Available data:
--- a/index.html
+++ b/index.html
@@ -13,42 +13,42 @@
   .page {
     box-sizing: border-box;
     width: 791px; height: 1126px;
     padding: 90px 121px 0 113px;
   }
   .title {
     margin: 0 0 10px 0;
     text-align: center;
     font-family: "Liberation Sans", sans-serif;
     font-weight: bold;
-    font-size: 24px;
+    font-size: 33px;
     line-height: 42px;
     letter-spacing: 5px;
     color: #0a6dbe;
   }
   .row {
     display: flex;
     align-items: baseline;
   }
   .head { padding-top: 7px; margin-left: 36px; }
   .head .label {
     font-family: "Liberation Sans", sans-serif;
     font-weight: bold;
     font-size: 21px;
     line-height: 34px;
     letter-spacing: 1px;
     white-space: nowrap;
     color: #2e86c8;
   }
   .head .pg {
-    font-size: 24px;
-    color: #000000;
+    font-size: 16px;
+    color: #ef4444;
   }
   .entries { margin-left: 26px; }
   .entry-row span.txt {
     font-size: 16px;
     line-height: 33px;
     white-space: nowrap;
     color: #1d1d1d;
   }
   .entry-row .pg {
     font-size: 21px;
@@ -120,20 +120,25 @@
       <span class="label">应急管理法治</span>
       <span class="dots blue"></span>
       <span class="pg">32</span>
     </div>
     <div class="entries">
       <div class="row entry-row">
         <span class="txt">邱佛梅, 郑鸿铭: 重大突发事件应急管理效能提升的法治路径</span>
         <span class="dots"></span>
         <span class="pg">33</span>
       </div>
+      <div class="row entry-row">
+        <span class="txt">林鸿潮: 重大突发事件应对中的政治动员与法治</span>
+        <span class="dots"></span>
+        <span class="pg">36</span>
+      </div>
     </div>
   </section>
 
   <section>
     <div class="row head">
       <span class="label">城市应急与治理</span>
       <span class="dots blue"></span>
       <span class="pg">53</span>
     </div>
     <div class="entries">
...
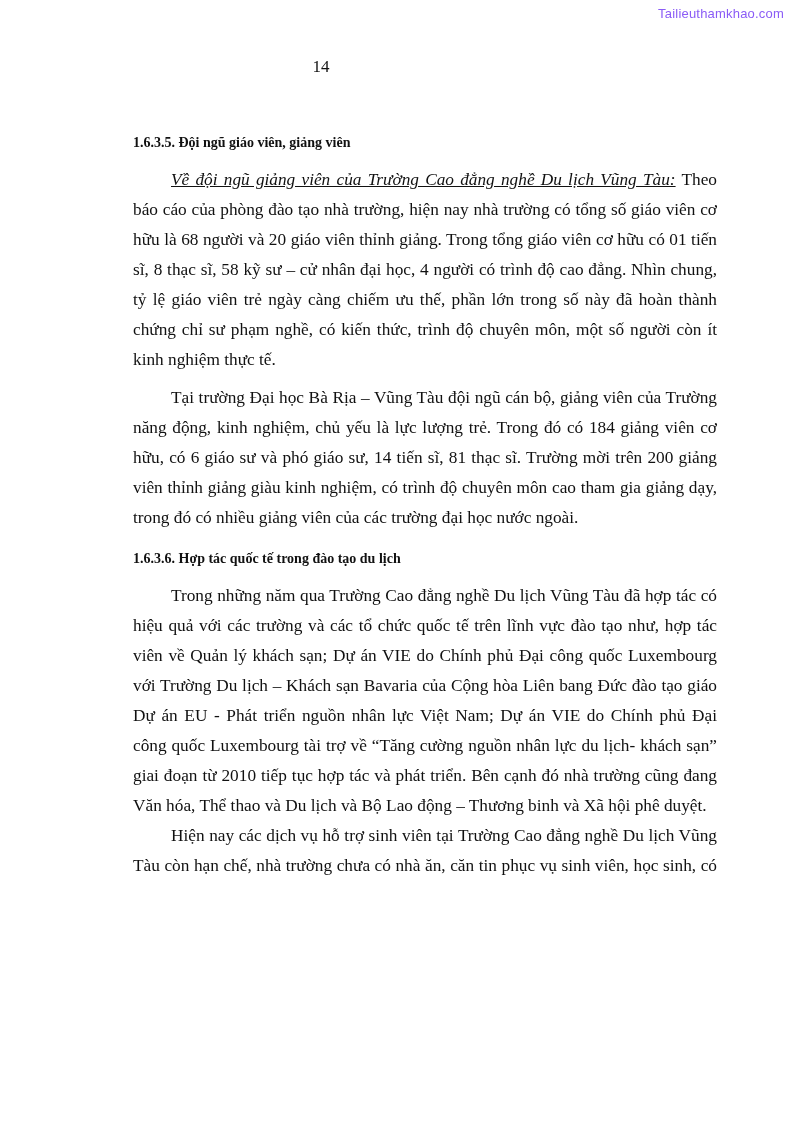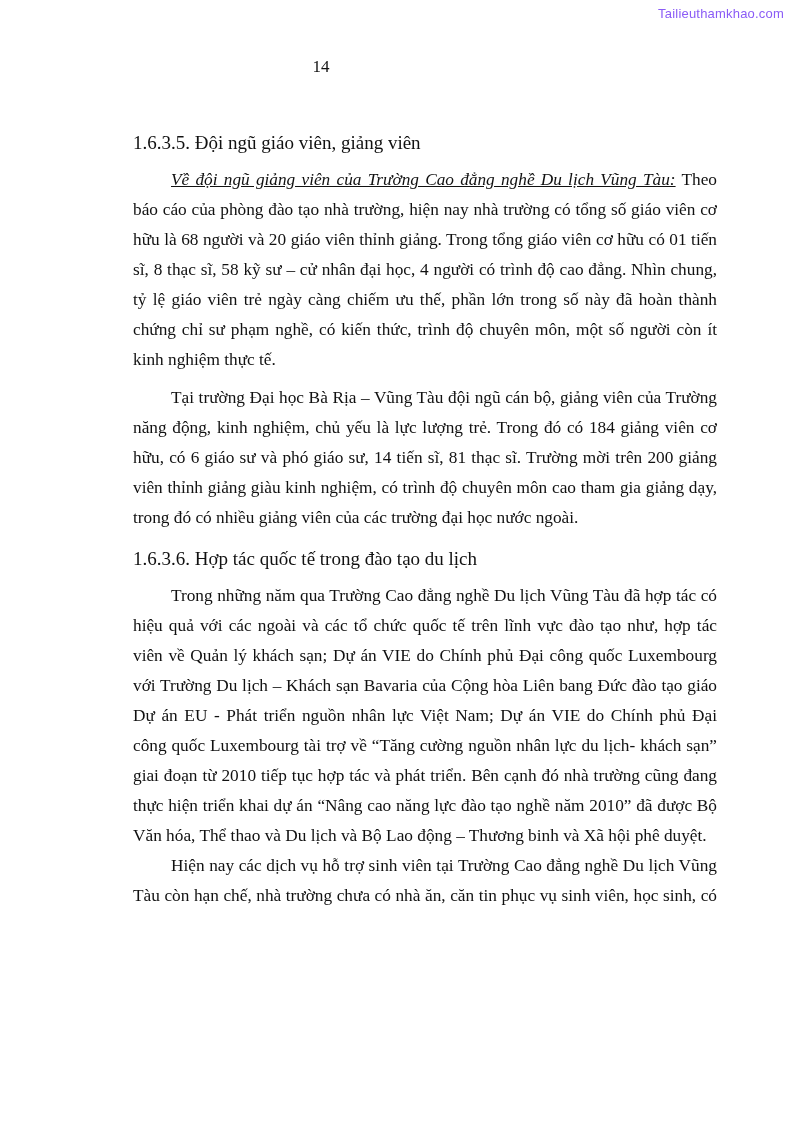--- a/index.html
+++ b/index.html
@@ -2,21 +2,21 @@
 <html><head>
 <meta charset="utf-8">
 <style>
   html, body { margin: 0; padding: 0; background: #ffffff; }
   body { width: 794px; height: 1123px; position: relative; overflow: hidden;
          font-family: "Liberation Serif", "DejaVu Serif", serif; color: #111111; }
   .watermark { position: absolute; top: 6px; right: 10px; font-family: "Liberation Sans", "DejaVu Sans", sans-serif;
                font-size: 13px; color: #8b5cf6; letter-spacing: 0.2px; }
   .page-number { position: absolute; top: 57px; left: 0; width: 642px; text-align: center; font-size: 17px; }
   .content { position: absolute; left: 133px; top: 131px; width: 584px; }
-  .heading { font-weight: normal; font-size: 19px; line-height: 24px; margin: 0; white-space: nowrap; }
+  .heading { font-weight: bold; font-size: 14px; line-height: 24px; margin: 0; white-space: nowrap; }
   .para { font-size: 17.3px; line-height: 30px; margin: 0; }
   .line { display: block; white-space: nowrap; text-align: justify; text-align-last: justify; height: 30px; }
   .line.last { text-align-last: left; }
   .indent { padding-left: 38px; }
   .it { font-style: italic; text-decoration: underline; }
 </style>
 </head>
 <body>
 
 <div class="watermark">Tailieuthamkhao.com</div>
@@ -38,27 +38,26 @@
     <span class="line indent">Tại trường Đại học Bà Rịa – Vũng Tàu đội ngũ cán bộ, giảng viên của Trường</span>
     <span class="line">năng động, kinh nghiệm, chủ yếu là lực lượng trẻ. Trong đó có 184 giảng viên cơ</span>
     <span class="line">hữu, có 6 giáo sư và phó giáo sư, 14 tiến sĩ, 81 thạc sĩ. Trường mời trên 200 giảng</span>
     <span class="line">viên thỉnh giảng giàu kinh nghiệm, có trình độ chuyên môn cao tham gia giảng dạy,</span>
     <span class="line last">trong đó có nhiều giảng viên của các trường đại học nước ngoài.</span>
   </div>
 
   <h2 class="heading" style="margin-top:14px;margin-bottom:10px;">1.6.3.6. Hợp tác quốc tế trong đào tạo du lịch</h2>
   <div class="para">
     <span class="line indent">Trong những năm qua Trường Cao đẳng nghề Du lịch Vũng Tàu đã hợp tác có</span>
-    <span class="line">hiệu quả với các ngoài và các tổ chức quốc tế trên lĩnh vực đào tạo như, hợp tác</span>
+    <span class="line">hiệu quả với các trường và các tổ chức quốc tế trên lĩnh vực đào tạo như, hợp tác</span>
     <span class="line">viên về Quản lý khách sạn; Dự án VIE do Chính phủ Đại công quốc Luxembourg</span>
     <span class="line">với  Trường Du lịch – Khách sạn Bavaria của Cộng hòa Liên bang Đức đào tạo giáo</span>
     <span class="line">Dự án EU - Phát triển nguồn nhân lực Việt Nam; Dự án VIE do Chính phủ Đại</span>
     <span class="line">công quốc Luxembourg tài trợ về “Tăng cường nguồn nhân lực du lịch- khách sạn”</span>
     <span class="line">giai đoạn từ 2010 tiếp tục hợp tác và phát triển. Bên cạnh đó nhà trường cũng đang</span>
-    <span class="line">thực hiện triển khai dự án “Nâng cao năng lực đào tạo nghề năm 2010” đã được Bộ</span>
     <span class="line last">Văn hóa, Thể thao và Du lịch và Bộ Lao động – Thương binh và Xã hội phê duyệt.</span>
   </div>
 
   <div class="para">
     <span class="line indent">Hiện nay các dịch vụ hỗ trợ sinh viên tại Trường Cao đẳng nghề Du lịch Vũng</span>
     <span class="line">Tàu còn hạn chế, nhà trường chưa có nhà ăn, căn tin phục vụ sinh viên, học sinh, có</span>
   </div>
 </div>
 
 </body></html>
* * *
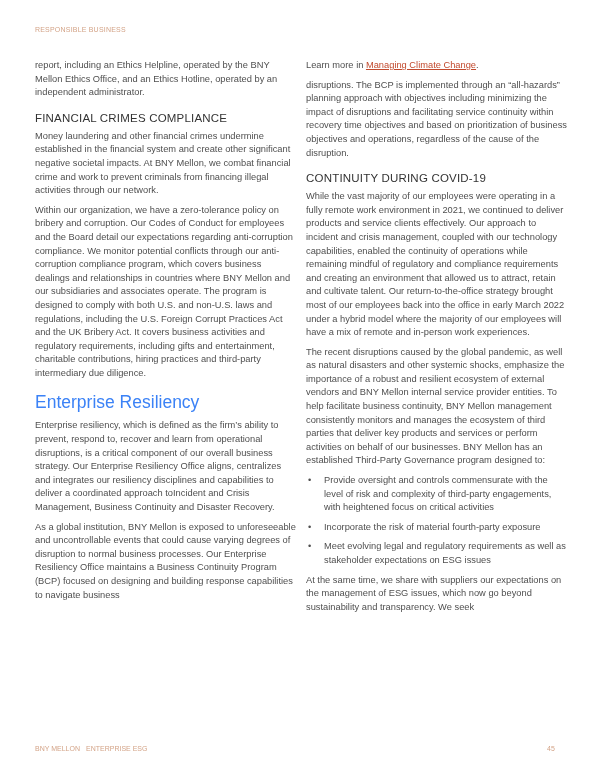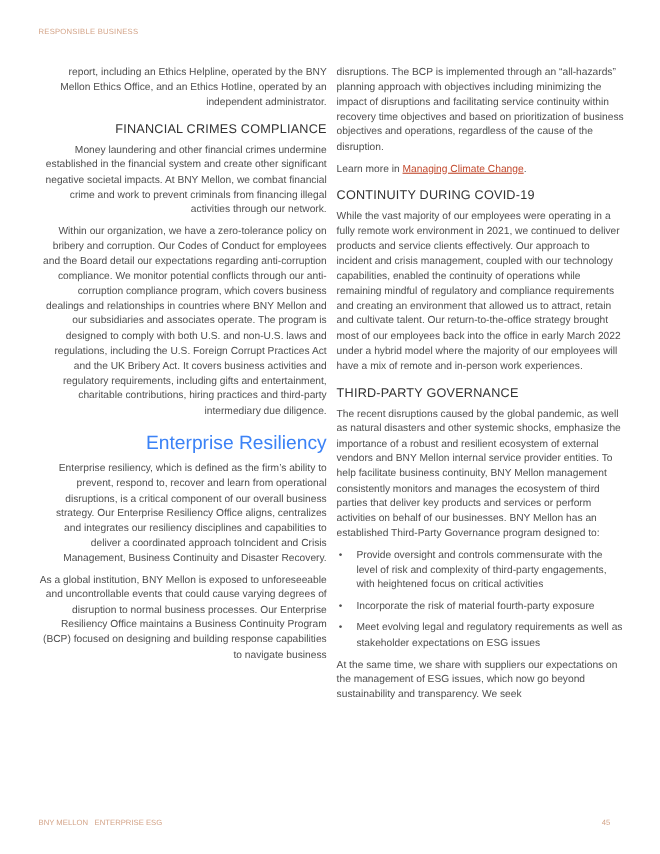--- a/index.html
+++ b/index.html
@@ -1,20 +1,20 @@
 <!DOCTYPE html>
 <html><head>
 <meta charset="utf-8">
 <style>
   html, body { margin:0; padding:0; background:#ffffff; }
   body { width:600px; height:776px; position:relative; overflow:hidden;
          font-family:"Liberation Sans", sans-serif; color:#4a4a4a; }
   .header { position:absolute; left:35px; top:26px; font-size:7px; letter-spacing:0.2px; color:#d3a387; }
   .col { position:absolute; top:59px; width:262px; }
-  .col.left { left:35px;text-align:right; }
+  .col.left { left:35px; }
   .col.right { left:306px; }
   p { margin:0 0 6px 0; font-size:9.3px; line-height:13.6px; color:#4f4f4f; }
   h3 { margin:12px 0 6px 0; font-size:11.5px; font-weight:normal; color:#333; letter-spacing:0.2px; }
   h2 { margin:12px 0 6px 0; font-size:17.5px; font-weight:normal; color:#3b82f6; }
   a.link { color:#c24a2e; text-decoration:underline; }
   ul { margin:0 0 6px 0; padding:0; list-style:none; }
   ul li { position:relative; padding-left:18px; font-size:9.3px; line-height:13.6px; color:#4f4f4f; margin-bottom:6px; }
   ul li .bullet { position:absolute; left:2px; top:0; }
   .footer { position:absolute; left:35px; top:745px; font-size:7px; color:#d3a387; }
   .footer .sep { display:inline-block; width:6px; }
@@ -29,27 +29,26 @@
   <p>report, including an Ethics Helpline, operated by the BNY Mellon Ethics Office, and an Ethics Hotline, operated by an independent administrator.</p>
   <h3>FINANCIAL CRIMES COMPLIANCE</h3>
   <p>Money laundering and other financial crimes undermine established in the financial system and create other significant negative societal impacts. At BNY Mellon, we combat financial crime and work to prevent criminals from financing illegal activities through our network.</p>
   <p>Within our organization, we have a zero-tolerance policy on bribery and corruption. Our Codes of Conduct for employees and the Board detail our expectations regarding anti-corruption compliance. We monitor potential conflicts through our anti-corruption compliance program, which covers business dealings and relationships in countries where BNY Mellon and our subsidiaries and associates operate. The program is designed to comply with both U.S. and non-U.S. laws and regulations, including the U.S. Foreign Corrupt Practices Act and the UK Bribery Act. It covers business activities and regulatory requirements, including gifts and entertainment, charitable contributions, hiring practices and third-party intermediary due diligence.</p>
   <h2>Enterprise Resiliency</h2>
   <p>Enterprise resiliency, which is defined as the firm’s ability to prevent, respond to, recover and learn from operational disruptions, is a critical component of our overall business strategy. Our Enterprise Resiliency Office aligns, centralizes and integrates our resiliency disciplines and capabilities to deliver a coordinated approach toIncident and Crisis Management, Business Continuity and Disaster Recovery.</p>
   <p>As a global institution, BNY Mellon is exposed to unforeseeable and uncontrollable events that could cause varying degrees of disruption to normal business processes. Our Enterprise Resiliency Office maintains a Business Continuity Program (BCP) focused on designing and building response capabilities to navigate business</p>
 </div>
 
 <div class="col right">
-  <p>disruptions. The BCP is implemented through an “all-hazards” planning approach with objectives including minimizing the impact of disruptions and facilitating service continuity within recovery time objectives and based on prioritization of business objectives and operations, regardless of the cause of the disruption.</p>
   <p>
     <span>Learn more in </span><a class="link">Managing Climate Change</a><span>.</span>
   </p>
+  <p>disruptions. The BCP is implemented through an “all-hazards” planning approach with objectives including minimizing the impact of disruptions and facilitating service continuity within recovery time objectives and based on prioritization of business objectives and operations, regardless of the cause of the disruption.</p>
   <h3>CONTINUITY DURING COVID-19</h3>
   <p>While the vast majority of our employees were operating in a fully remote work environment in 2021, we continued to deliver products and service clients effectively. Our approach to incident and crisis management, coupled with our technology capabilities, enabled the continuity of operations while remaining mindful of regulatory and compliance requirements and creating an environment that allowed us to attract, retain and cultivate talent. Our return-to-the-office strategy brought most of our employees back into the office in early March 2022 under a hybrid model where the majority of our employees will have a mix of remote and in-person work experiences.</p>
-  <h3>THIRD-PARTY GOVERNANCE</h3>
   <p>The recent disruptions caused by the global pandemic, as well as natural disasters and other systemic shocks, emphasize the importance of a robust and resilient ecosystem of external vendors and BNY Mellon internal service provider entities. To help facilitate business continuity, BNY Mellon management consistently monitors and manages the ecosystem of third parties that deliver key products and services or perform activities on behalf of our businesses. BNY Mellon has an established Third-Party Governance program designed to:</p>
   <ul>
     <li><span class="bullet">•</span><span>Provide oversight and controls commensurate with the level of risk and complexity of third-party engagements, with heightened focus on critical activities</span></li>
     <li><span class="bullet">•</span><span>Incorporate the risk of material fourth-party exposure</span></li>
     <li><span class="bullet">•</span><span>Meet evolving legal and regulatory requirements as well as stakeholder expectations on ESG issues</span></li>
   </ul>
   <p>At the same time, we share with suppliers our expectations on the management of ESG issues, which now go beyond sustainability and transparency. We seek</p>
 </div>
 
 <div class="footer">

Task objective:
Once the line with "serif; color: #111111;" is found in the records above, print exactly that line and every line after it through the line with "-38,27 +38,26 @@".

Written solution:
          font-family: "Liberation Serif", "DejaVu Serif", serif; color: #111111; }
   .watermark { position: absolute; top: 6px; right: 10px; font-family: "Liberation Sans", "DejaVu Sans", sans-serif;
                font-size: 13px; color: #8b5cf6; letter-spacing: 0.2px; }
   .page-number { position: absolute; top: 57px; left: 0; width: 642px; text-align: center; font-size: 17px; }
   .content { position: absolute; left: 133px; top: 131px; width: 584px; }
-  .heading { font-weight: normal; font-size: 19px; line-height: 24px; margin: 0; white-space: nowrap; }
+  .heading { font-weight: bold; font-size: 14px; line-height: 24px; margin: 0; white-space: nowrap; }
   .para { font-size: 17.3px; line-height: 30px; margin: 0; }
   .line { display: block; white-space: nowrap; text-align: justify; text-align-last: justify; height: 30px; }
   .line.last { text-align-last: left; }
   .indent { padding-left: 38px; }
   .it { font-style: italic; text-decoration: underline; }
 </style>
 </head>
 <body>
 
 <div class="watermark">Tailieuthamkhao.com</div>
@@ -38,27 +38,26 @@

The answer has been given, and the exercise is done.